DIRECTIONS: Restate each of the lines below word for word and drop every picture.

INPUT FOR THIS TASK:
------------------------------------------------------------------------

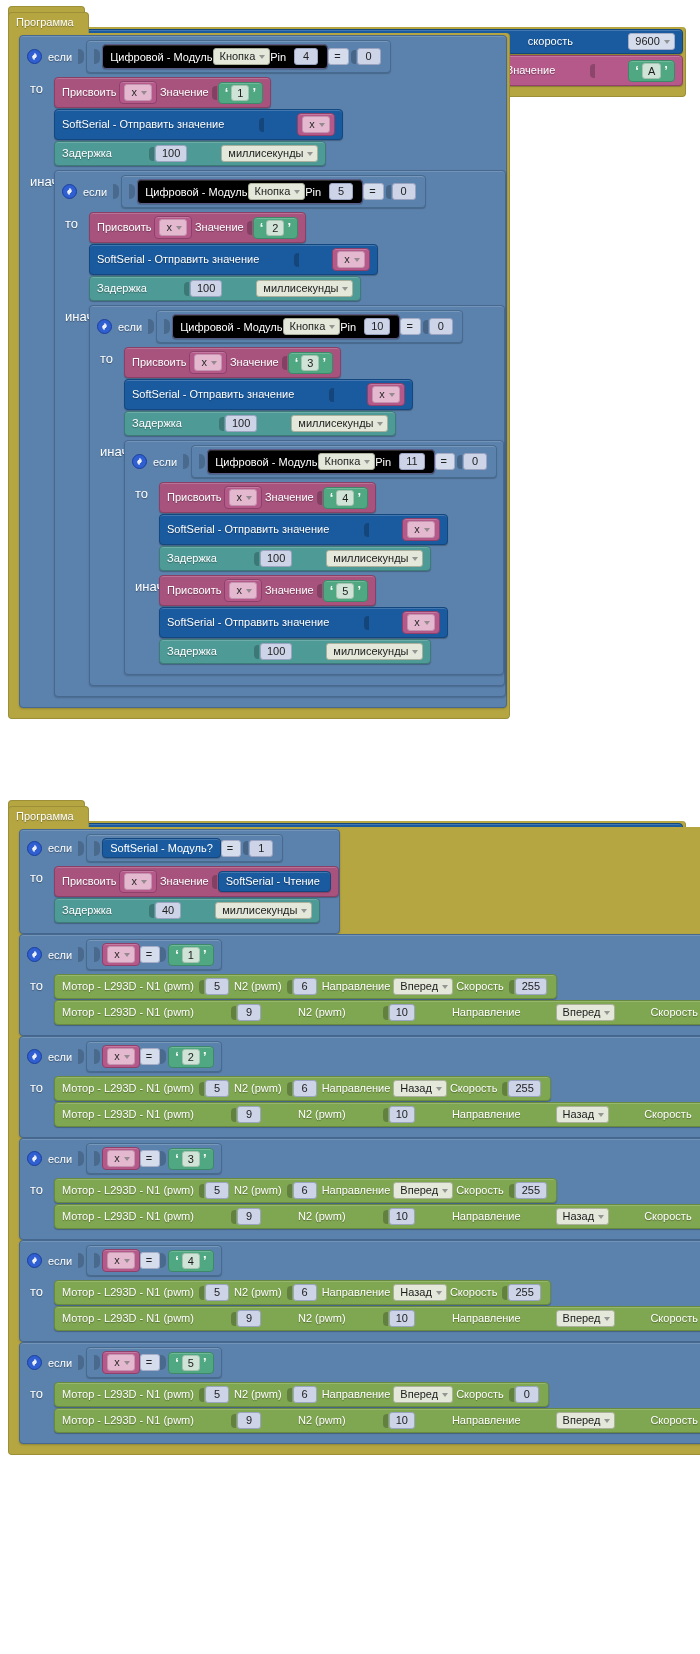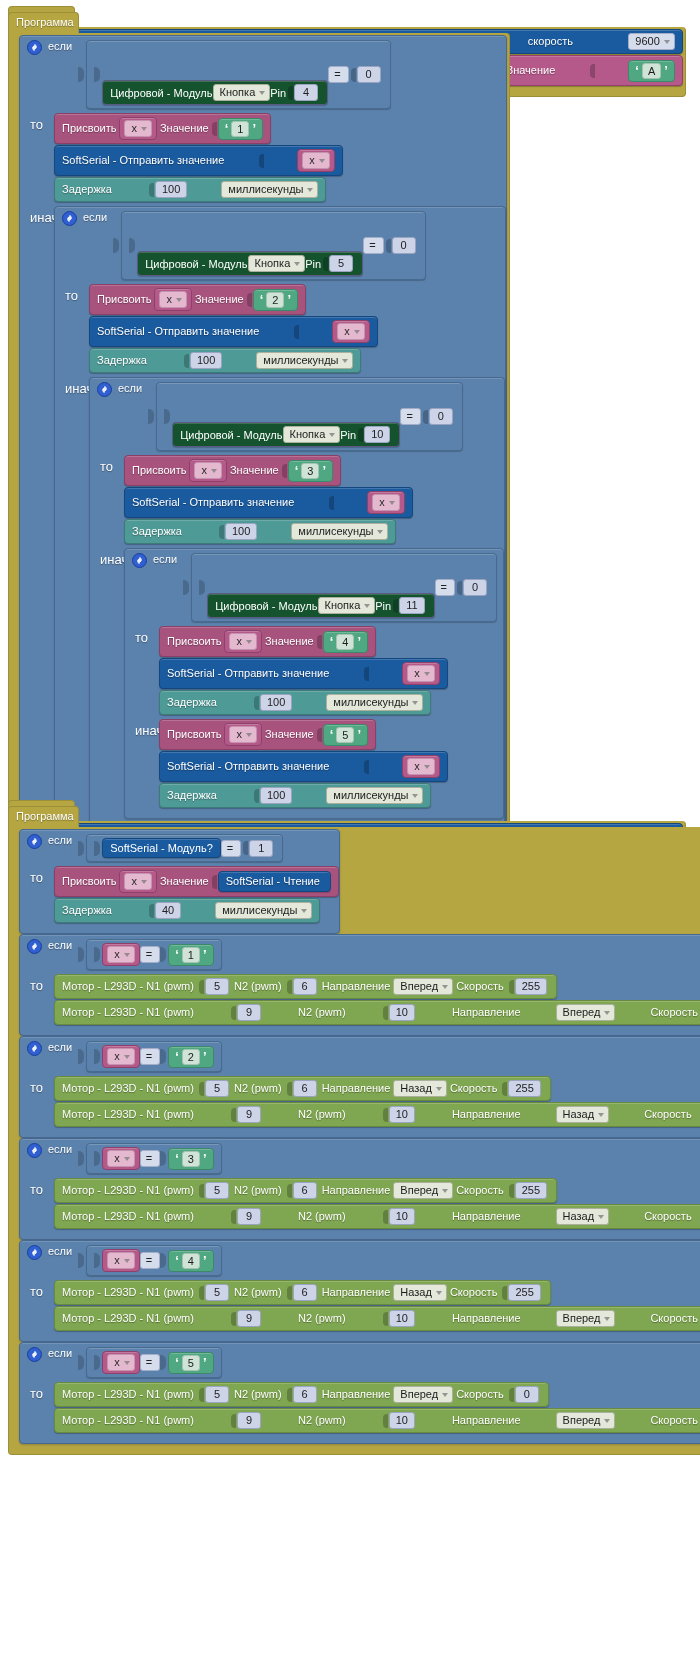--- a/index.html
+++ b/index.html
@@ -7,21 +7,21 @@
     font-family:"Liberation Sans", sans-serif;
     width:700px; height:1654px; position:relative;
     -webkit-font-smoothing:antialiased;
   }
   .canvas{position:relative;width:700px;height:1654px;overflow:hidden;}
 
   
   .hat{position:absolute;}
   .hat-tab{
     display:inline-block;background:#b5a642;color:#ffffff;
-    font-size:11px;line-height:17px;padding:1px 4px 2px 7px;
+    font-size:11px;line-height:17px;padding:1px 14px 2px 7px;
     border-radius:4px 4px 0 0;
     border:1px solid #9c8f38;border-bottom:none;
     text-shadow:0 1px 1px rgba(0,0,0,.35);
   }
   .hat-body{
     background:#b5a642;border:1px solid #9c8f38;border-top:none;
     border-radius:0 4px 4px 4px;
     padding:2px 2px 10px 10px;
   }
 
@@ -37,21 +37,21 @@
   .blk .lbl{margin:0 3px;text-shadow:0 1px 1px rgba(0,0,0,.35);}
   .blk .lbl:first-child{margin-left:0;}
 
   
   .c-blue   {background:#1a5a9e;border:1px solid #13477e;}
   .c-pink   {background:#b4598a;border:1px solid #93406d;}
   .c-pink2  {background:#a8537e;border:1px solid #8a3f66;}
   .c-teal   {background:#4e9a96;border:1px solid #3d7b78;}
   .c-green  {background:#7fa650;border:1px solid #688a3f;}
   .c-ctrl   {background:#5b82ad;border:1px solid #476a8f;}
-  .c-sensor {background:#14532d;border:1px solid #5a5a85;margin-top:36px;}
+  .c-sensor {background:#000000;border:1px solid #5a5a85;}
 
   
   .socket{
     display:inline-flex;align-items:center;margin:0 2px;
     position:relative;
   }
   .notch{
     width:5px;height:14px;margin-right:1px;flex:0 0 auto;
     background:rgba(0,0,0,.22);
     border-radius:4px 0 0 4px;
@@ -111,21 +111,21 @@
     box-shadow:inset 0 1px 0 rgba(255,255,255,.18),0 1px 1px rgba(0,0,0,.2);
     white-space:nowrap;
   }
 
   
   .ctrl{
     position:relative;background:#5b82ad;border:1px solid #47688f;
     border-radius:4px;box-shadow:inset 0 1px 0 rgba(255,255,255,.15),0 1px 2px rgba(0,0,0,.2);
     padding:0;display:inline-block;min-width:0;
   }
-  .ctrl-head{display:flex;padding:4px 6px 4px 7px;gap:6px;}
+  .ctrl-head{display:flex;align-items:center;padding:4px 6px 4px 7px;gap:6px;}
   .gear{
     width:13px;height:13px;border-radius:50%;
     background:#2f5fd0;border:1px solid #1b3f9c;
     display:inline-flex;align-items:center;justify-content:center;flex:0 0 auto;
   }
   .gear svg{display:block;}
   .kw{color:#fff;font-size:11px;text-shadow:0 1px 1px rgba(0,0,0,.35);}
   .ctrl-row{display:flex;align-items:flex-start;padding:0 0 4px 0;}
   .ctrl-kw{
     width:34px;flex:0 0 34px;color:#fff;font-size:13px;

------------------------------------------------------------------------

ANSWER SPACE:
--- a/index.html
+++ b/index.html
@@ -7,21 +7,21 @@
     font-family:"Liberation Sans", sans-serif;
     width:700px; height:1654px; position:relative;
     -webkit-font-smoothing:antialiased;
   }
   .canvas{position:relative;width:700px;height:1654px;overflow:hidden;}
 
   
   .hat{position:absolute;}
   .hat-tab{
     display:inline-block;background:#b5a642;color:#ffffff;
-    font-size:11px;line-height:17px;padding:1px 4px 2px 7px;
+    font-size:11px;line-height:17px;padding:1px 14px 2px 7px;
     border-radius:4px 4px 0 0;
     border:1px solid #9c8f38;border-bottom:none;
     text-shadow:0 1px 1px rgba(0,0,0,.35);
   }
   .hat-body{
     background:#b5a642;border:1px solid #9c8f38;border-top:none;
     border-radius:0 4px 4px 4px;
     padding:2px 2px 10px 10px;
   }
 
@@ -37,21 +37,21 @@
   .blk .lbl{margin:0 3px;text-shadow:0 1px 1px rgba(0,0,0,.35);}
   .blk .lbl:first-child{margin-left:0;}
 
   
   .c-blue   {background:#1a5a9e;border:1px solid #13477e;}
   .c-pink   {background:#b4598a;border:1px solid #93406d;}
   .c-pink2  {background:#a8537e;border:1px solid #8a3f66;}
   .c-teal   {background:#4e9a96;border:1px solid #3d7b78;}
   .c-green  {background:#7fa650;border:1px solid #688a3f;}
   .c-ctrl   {background:#5b82ad;border:1px solid #476a8f;}
-  .c-sensor {background:#14532d;border:1px solid #5a5a85;margin-top:36px;}
+  .c-sensor {background:#000000;border:1px solid #5a5a85;}
 
   
   .socket{
     display:inline-flex;align-items:center;margin:0 2px;
     position:relative;
   }
   .notch{
     width:5px;height:14px;margin-right:1px;flex:0 0 auto;
     background:rgba(0,0,0,.22);
     border-radius:4px 0 0 4px;
@@ -111,21 +111,21 @@
     box-shadow:inset 0 1px 0 rgba(255,255,255,.18),0 1px 1px rgba(0,0,0,.2);
     white-space:nowrap;
   }
 
   
   .ctrl{
     position:relative;background:#5b82ad;border:1px solid #47688f;
     border-radius:4px;box-shadow:inset 0 1px 0 rgba(255,255,255,.15),0 1px 2px rgba(0,0,0,.2);
     padding:0;display:inline-block;min-width:0;
   }
-  .ctrl-head{display:flex;padding:4px 6px 4px 7px;gap:6px;}
+  .ctrl-head{display:flex;align-items:center;padding:4px 6px 4px 7px;gap:6px;}
   .gear{
     width:13px;height:13px;border-radius:50%;
     background:#2f5fd0;border:1px solid #1b3f9c;
     display:inline-flex;align-items:center;justify-content:center;flex:0 0 auto;
   }
   .gear svg{display:block;}
   .kw{color:#fff;font-size:11px;text-shadow:0 1px 1px rgba(0,0,0,.35);}
   .ctrl-row{display:flex;align-items:flex-start;padding:0 0 4px 0;}
   .ctrl-kw{
     width:34px;flex:0 0 34px;color:#fff;font-size:13px;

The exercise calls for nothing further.